> [Problem to work on]:
Instruction for the entries below: return the part that opens with the line containing "2.学情分析 3.教学设计 4.课程案例" and closes with the line containing "color: #ef4444 ->", exactly, and no pictures.

Top of Provided records

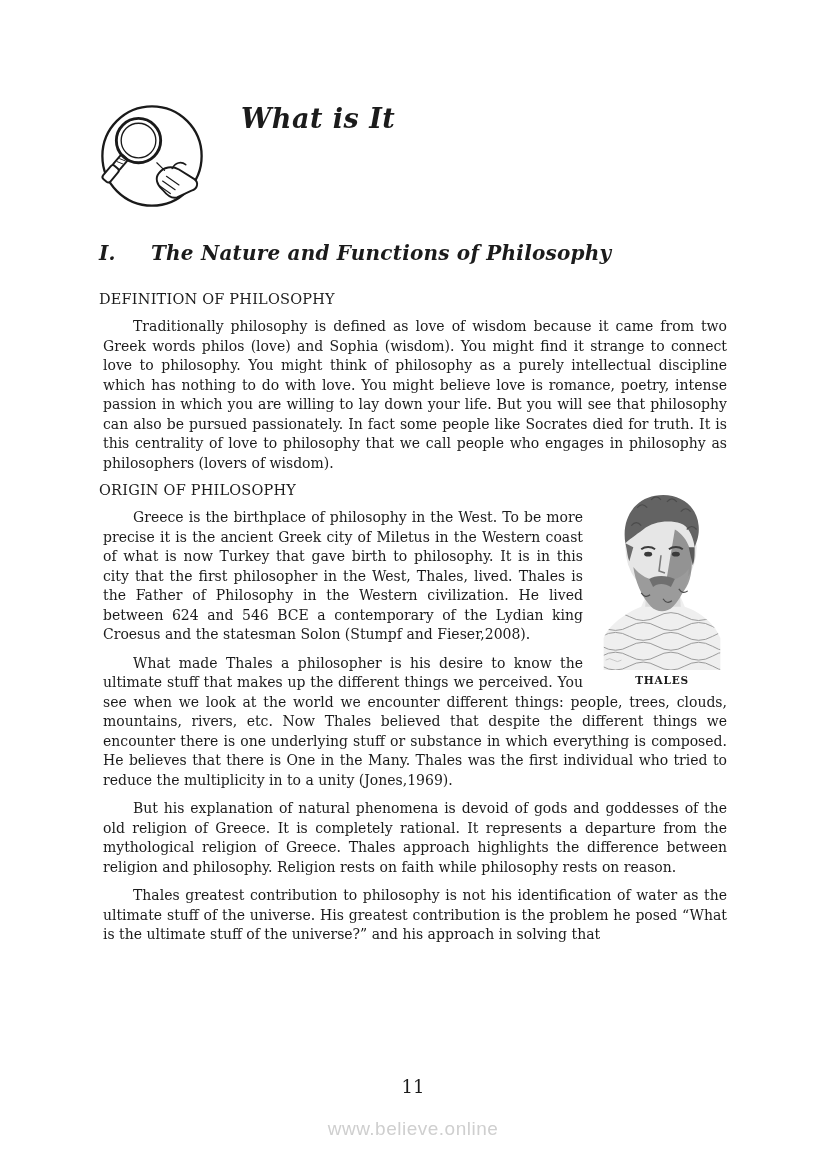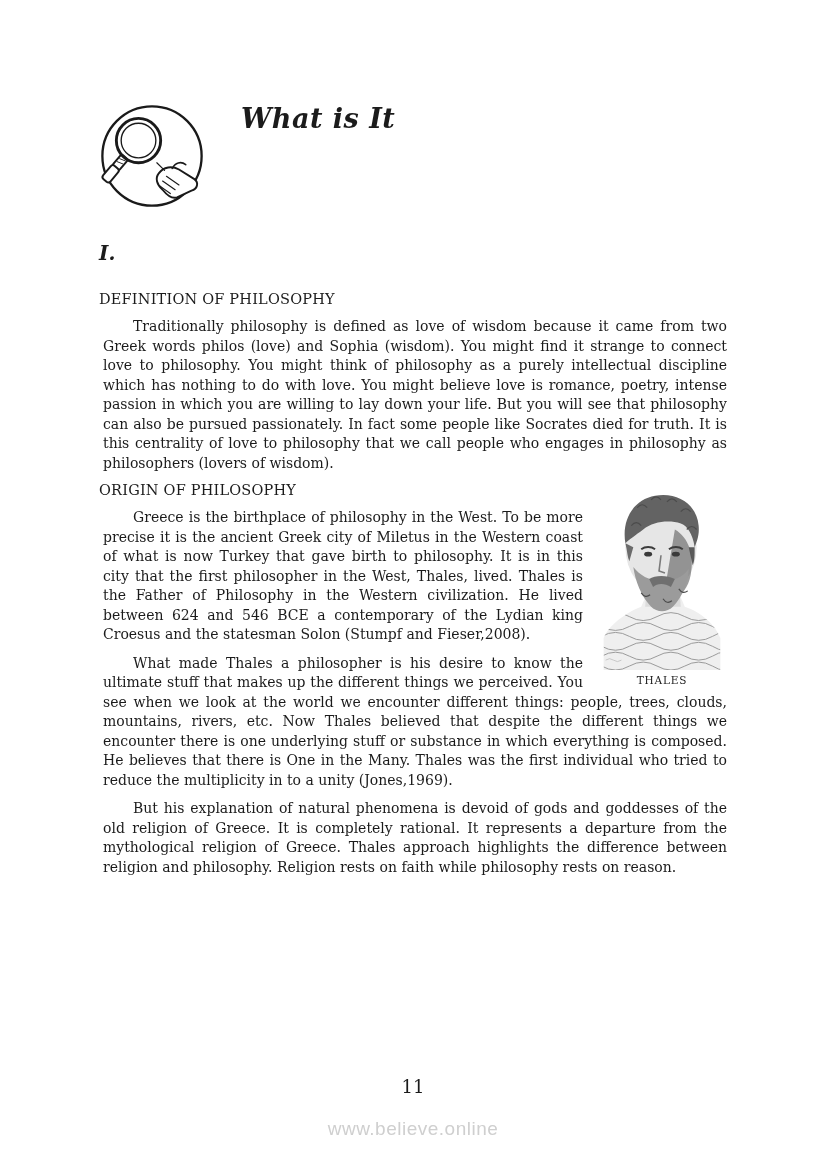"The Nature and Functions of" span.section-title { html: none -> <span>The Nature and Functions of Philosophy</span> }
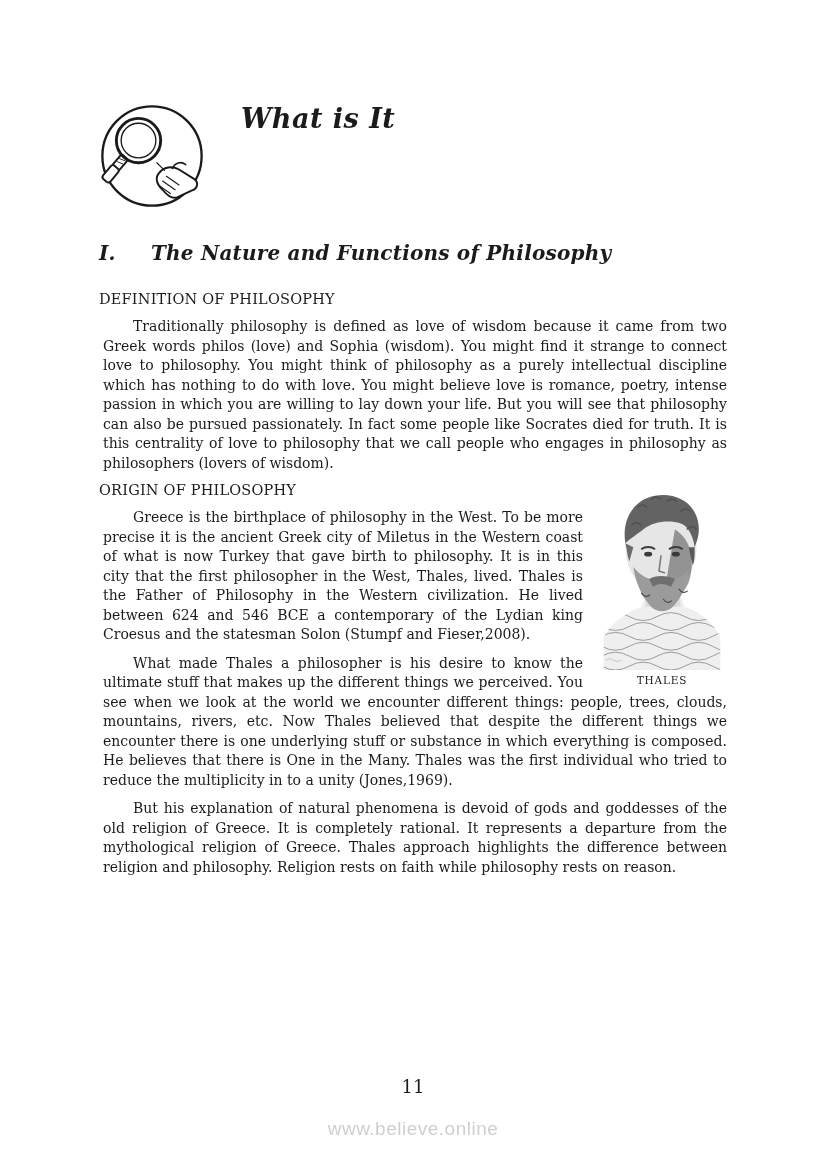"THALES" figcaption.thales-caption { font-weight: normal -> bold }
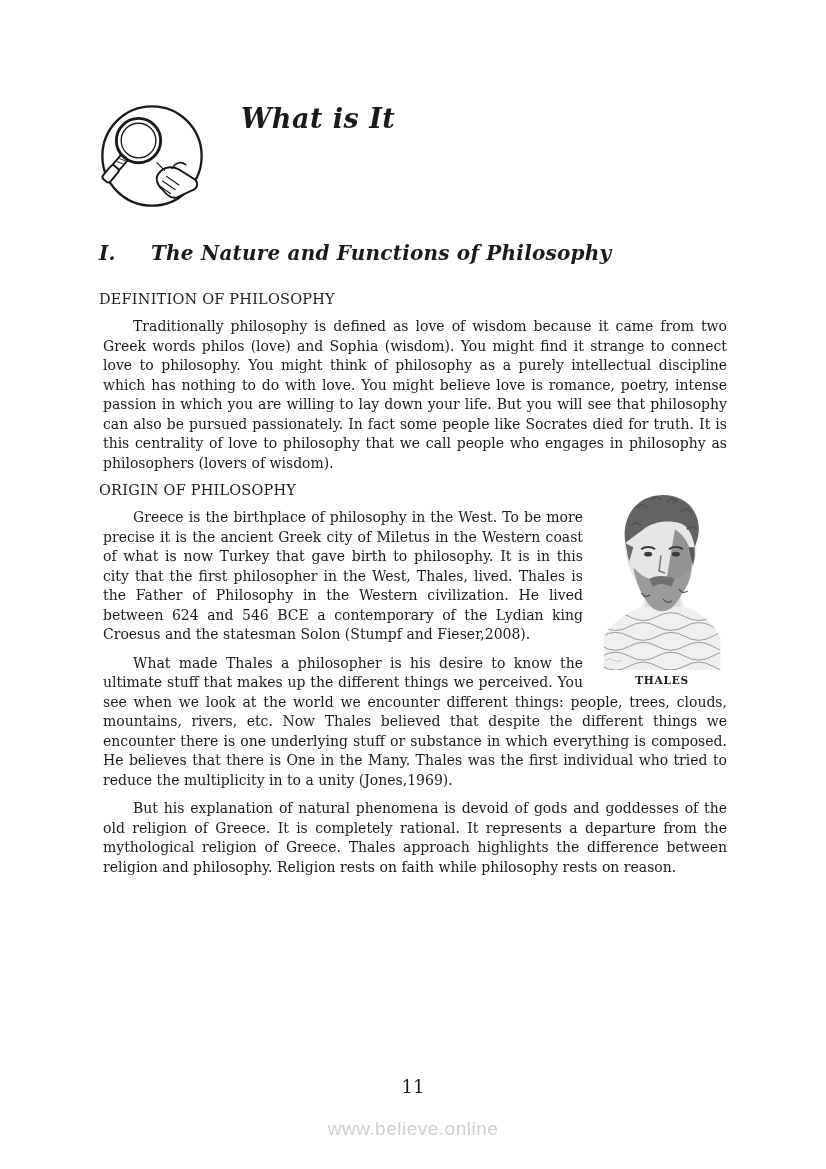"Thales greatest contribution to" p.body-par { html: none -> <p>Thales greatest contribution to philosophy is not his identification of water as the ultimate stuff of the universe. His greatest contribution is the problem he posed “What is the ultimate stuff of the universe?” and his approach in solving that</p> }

Bottom of Provided records
Top of Provided records

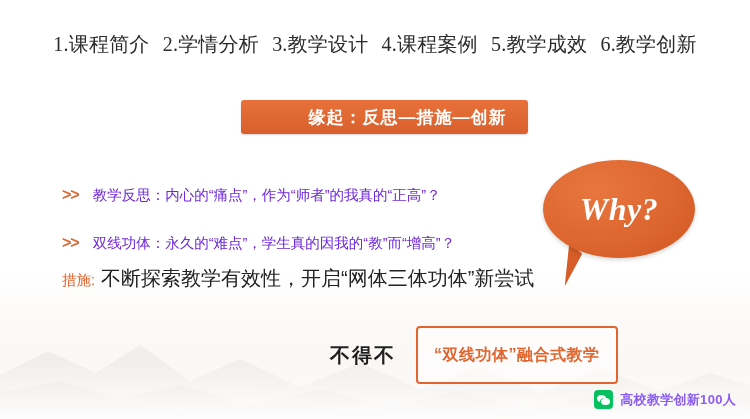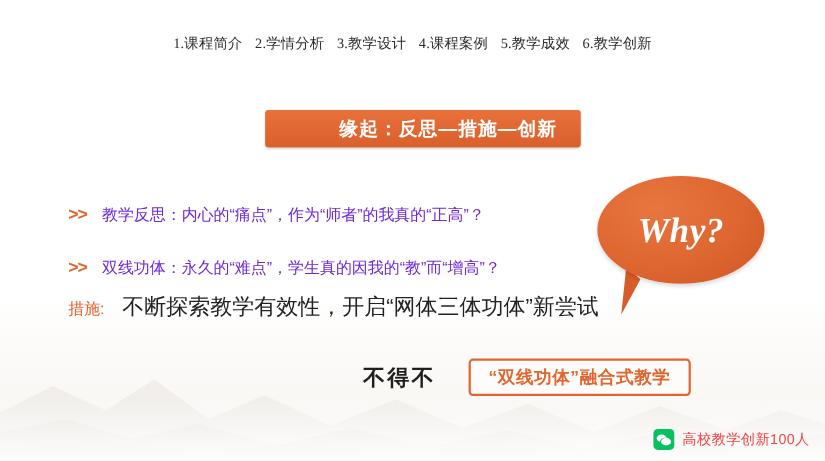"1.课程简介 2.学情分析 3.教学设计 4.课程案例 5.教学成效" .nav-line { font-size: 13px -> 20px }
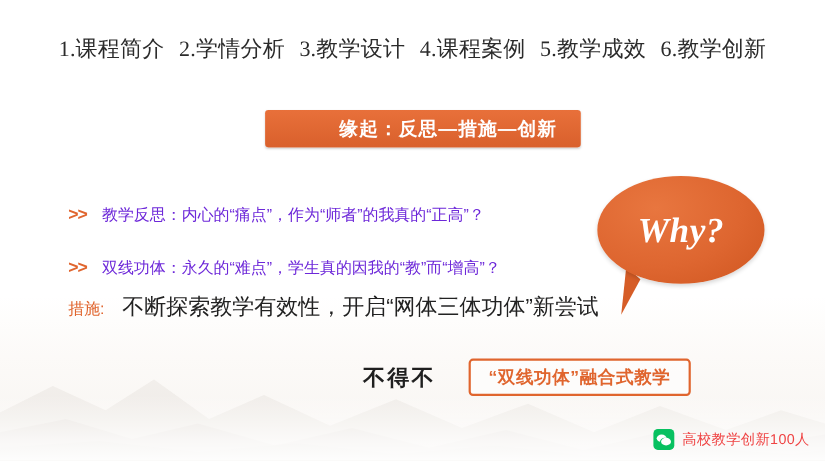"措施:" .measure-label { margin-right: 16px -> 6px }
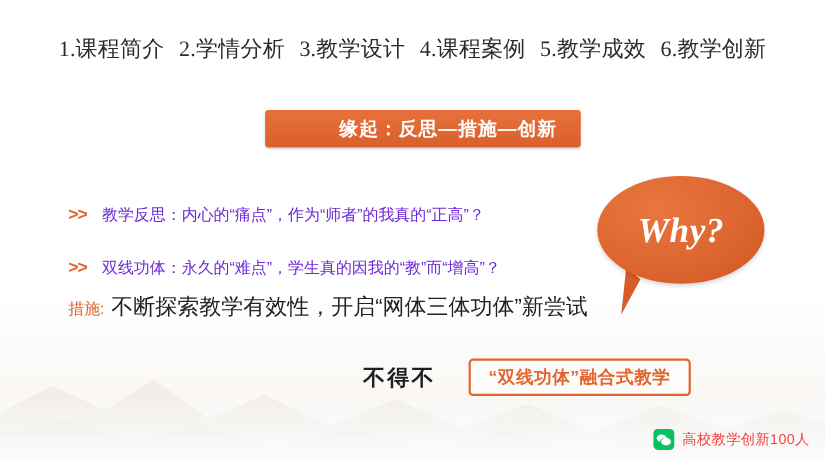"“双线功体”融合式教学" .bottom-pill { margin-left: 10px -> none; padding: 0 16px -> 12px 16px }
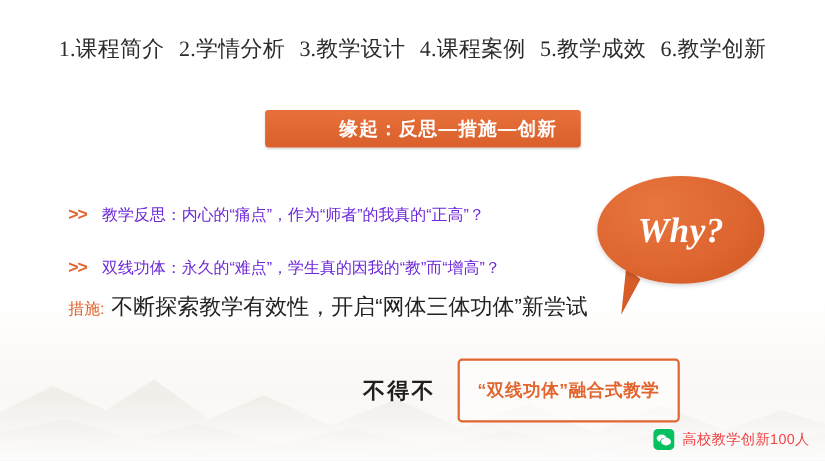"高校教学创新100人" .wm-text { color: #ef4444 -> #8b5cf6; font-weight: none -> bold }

Bottom of Provided records
Top of Provided records

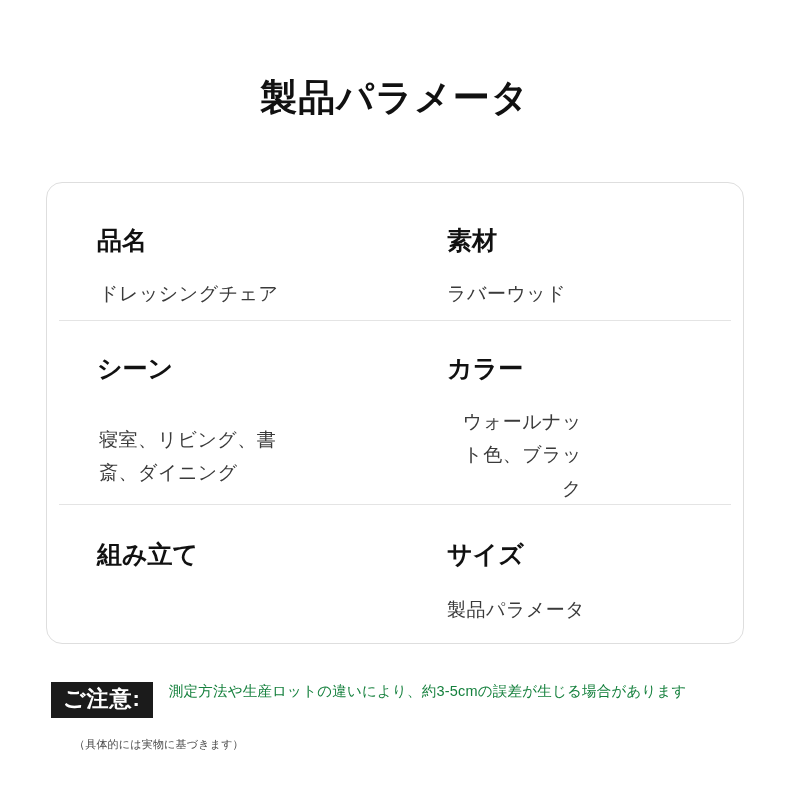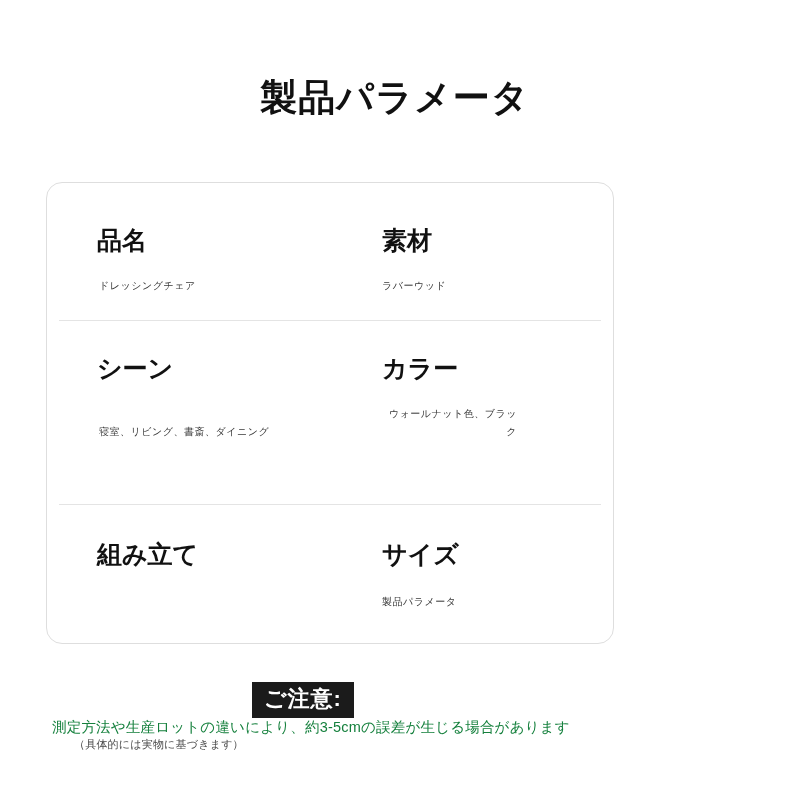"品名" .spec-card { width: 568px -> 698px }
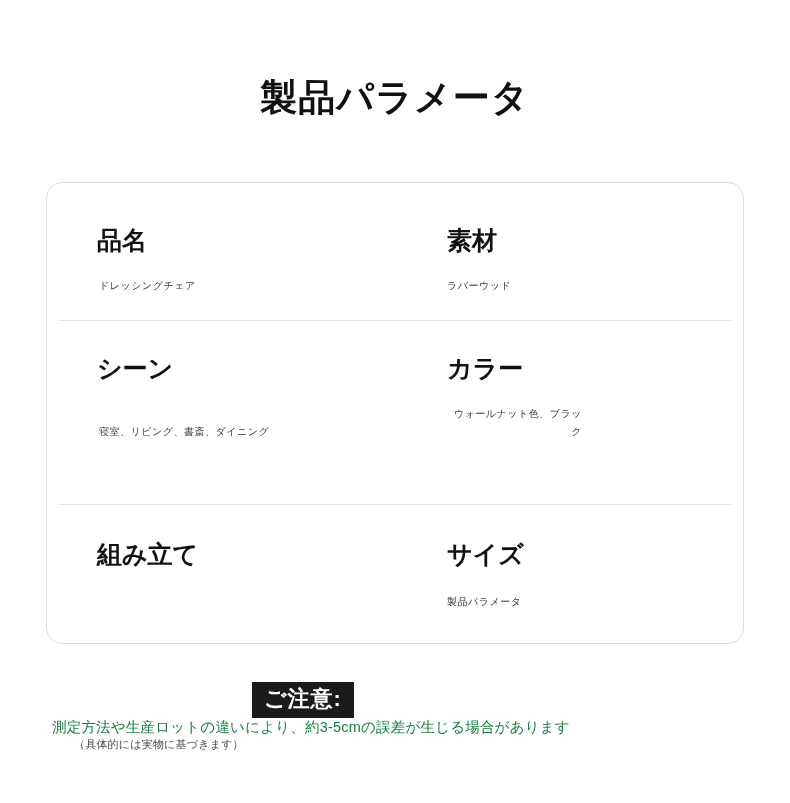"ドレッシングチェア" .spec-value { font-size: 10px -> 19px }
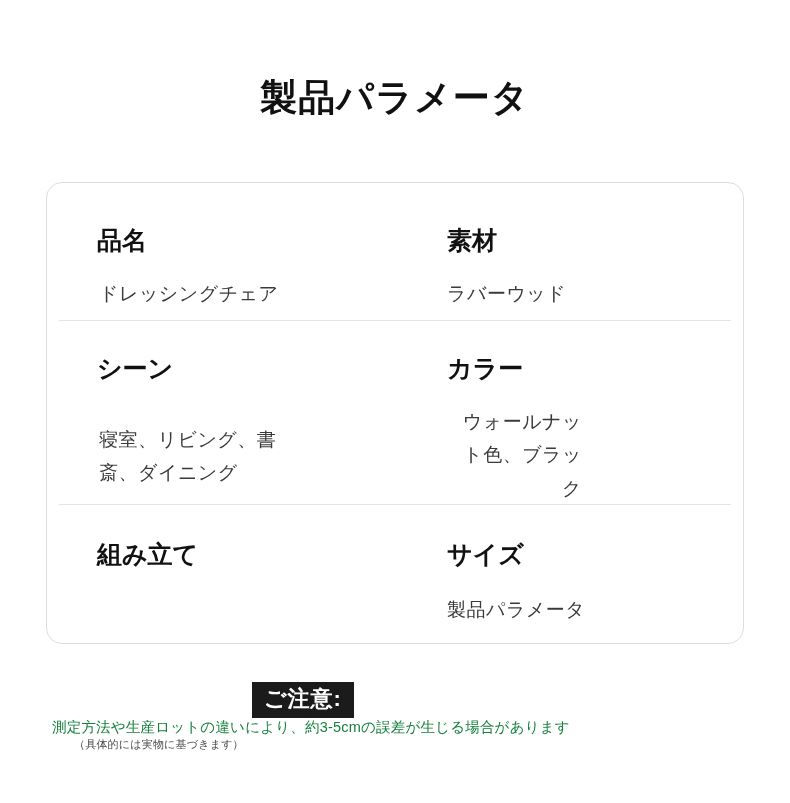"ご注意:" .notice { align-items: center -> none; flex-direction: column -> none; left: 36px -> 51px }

Bottom of Provided records

> [Answer section]:
"1.课程简介 2.学情分析 3.教学设计 4.课程案例 5.教学成效" .nav-line { font-size: 13px -> 20px }
"措施:" .measure-label { margin-right: 16px -> 6px }
"“双线功体”融合式教学" .bottom-pill { margin-left: 10px -> none; padding: 0 16px -> 12px 16px }
"高校教学创新100人" .wm-text { color: #ef4444 -> #8b5cf6; font-weight: none -> bold }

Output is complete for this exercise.